La puta, la bruja y la pecadora
Es necesario cambiar patrones
culturales que justifican la violencia contra la mujer y que las mujeres
aprendan a identificar y a alejarse de un maltratador.
Desde su
alcoba oyó a sus padres gritando. Luego oyó solo a su padre y un ruido seco,
repetitivo. Bajó las escaleras con cuidado de no hacer ruido y se asomó a la
sala: vio a su madre en el suelo recibiendo patadas en el vientre. Nadie llamó
a la policía. Esta escena probablemente se repite en miles de salas, garajes,
jardines, cocinas de casas y apartamentos de Colombia. Desde los más humildes
hasta los más acaudalados: muchos hombres coinciden –de forma más o menos
explícita– en el desprecio a la mujer y justifican la consecuente sucesión de
maltratos y humillaciones.
Algunas mujeres
reaccionan, superan el temor y denuncian a sus parejas, pero pronto vuelven al
redil, calladas, maquillando los moretones, evadiendo preguntas. Ellos las
agreden y ellas se quedan. ¿Por qué?
Muchas veces, por
dependencia económica, por un intento de mantener las apariencias, por
negación. Pero el motivo principal, me atrevo a aventurar, es una educación
basada en la sumisión absoluta de la mujer. La mujer, traidora, culpable, dual,
maquiavélica.
¿Quién destruyó la
relación idílica entre el dios cristiano y el hombre? La mujer. ¿Quién hizo pactos
con el diablo cristiano y protagonizó aquelarres? La mujer. ¿Quién importuna
con sus altibajos emocionales por esos ciclos menstruales que impiden el goce
sexual del hombre? La mujer.
Ella, ser
histérico, melodramático, infantilizado, reducido desde siempre a una diminuta
parte del cuerpo del hombre: una costilla.

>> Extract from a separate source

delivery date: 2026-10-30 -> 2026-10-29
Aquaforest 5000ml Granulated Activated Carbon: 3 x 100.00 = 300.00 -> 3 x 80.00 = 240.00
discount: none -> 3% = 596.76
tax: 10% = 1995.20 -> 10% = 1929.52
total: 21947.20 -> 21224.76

Su naturaleza “pecaminosa” y
“errada” da carta blanca para que el hombre la considere su propiedad y para
que se sienta autorizado para darle cuantas golpizas sean necesarias.
Y las mujeres, calladas,
herederas de una crianza que se remonta a la Grecia antigua, allí donde era
lícito abandonar a los hijos en la calle si eran de sexo femenino. Herederas de
una tradición medieval que dejó más de medio millón de mujeres incineradas en
hogueras, acusadas de brujas. Hijas de una modernidad que, en aras de dotarlas
de equidad, ha triplicado su carga laboral, convirtiéndolas en ese híbrido de
ama de casa-ejecutiva-madre-esposa disponible 13 horas diarias.

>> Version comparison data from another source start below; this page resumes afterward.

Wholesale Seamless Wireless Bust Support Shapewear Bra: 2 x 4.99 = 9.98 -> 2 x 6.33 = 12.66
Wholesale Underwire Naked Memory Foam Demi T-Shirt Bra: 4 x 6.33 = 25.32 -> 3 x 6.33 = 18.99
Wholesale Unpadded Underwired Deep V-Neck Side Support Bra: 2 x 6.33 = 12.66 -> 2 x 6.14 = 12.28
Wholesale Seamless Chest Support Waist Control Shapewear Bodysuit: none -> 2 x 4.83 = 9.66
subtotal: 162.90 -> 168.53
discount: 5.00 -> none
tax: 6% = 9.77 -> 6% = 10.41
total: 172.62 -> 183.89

El hombre, autor de una sociedad patriarcal, inventó una deidad masculina sustentada en el sometimiento del 50% de la población: la mujer. Así nos criaron, con el temor reverencial ante el macho, aunque muchas veces lo superemos en fuerza física, emocional e intelectual. Y aunque seamos ese 50% de la población generador de vida.

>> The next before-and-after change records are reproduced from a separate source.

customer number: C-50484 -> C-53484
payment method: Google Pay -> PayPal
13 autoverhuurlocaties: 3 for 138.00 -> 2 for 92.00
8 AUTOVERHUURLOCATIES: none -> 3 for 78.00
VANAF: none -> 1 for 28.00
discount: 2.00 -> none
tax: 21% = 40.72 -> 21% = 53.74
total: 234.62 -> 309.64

El hombre, autor de una sociedad patriarcal, inventó una deidad masculina sustentada en el sometimiento del 50% de la población: la mujer. Así nos criaron, con el temor reverencial ante el macho, aunque muchas veces lo superemos en fuerza física, emocional e intelectual. Y aunque seamos ese 50% de la población generador de vida.
El hombre inventó
prohibiciones oprobiosas como encarcelar a las mujeres que interrumpen un
embarazo, justificó violaciones por el atuendo de la mujer, construyó un mundo
laboral donde todavía les pagan menos a las mujeres pero las obligan a trabajar
más y donde se considera una práctica “cultural” la mutilación sexual
cercenándoles el clítoris. Y las mujeres, con o sin burka, con o sin dolorosas
cirugías estéticas, en París y en Estambul, en Bogotá y en Washington, siguen
ahí, en un mundo que las castiga por un solo hecho: no ser hombres.
Es necesario
cambiar patrones culturales que justifican la violencia contra la mujer y es
necesario que las mujeres aprendan a identificar y a alejarse de un hombre
maltratador, sea su padre, su marido, su hermano. De allí la importancia de
priorizar la formación académica y la carrera profesional por encima de la
maternidad, de allí la importancia de pedir ayuda de inmediato y denunciar al
maltratador. El silencio de nosotras, las mujeres, es el caldo de cultivo
perfecto para hombres cobardes cuyo único poder yace en la morbosa satisfacción
de reventarle la cara a su mujer a golpes.